== EXCERPTED DATA

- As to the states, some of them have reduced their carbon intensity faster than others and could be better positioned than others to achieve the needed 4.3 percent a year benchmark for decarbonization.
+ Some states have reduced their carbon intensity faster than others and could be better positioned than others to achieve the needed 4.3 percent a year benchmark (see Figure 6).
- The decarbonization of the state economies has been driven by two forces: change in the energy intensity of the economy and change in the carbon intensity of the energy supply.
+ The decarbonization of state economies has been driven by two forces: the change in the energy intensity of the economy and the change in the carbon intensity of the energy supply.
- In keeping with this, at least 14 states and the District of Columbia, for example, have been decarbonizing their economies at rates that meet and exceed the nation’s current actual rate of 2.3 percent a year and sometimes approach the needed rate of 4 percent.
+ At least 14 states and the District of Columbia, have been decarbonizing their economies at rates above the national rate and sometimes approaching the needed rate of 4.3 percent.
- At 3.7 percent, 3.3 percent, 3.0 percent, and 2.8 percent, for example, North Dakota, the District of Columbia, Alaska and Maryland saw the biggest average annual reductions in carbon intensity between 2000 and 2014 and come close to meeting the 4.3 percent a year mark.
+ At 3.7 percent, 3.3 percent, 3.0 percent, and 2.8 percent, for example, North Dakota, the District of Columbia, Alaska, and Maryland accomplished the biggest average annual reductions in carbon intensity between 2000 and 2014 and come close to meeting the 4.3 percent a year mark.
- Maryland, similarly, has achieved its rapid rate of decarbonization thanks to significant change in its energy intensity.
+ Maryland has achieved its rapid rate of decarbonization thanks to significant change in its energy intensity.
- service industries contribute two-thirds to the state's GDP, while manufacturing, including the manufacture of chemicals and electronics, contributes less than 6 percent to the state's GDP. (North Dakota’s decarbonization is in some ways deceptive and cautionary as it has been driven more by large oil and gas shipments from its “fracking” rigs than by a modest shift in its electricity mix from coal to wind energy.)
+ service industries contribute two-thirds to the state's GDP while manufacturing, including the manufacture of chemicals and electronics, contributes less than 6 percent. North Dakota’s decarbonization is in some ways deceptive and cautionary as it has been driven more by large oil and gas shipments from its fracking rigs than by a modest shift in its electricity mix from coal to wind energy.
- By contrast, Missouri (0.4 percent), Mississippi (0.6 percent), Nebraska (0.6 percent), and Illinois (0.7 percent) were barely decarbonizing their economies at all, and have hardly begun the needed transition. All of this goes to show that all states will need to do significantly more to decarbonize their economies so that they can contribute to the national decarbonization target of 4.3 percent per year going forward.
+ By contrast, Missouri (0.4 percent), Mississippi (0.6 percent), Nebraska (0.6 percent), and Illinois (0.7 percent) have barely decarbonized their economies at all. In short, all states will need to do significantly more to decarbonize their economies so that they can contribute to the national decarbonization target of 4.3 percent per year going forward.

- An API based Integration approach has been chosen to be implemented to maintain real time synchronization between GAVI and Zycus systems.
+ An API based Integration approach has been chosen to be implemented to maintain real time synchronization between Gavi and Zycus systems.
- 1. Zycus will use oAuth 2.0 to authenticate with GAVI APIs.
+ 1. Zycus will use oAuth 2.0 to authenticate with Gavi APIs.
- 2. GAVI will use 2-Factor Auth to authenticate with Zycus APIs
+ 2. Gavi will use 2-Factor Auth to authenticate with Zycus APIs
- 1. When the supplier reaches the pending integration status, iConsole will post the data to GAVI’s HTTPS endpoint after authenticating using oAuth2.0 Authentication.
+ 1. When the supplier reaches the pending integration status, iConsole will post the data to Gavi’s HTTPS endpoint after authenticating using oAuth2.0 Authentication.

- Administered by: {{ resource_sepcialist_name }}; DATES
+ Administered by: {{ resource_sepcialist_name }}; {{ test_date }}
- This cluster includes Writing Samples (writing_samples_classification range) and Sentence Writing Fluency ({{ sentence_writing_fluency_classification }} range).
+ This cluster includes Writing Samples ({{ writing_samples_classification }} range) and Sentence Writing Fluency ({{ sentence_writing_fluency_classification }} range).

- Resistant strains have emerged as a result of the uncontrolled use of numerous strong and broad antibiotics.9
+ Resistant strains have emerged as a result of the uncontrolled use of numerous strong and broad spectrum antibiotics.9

====

Transcribe, word for word, every line from the one containing "- This cluster" through the final line of the entries, and nothing else.

**RESULT BELOW**
- This cluster includes Writing Samples (writing_samples_classification range) and Sentence Writing Fluency ({{ sentence_writing_fluency_classification }} range).
+ This cluster includes Writing Samples ({{ writing_samples_classification }} range) and Sentence Writing Fluency ({{ sentence_writing_fluency_classification }} range).

- Resistant strains have emerged as a result of the uncontrolled use of numerous strong and broad antibiotics.9
+ Resistant strains have emerged as a result of the uncontrolled use of numerous strong and broad spectrum antibiotics.9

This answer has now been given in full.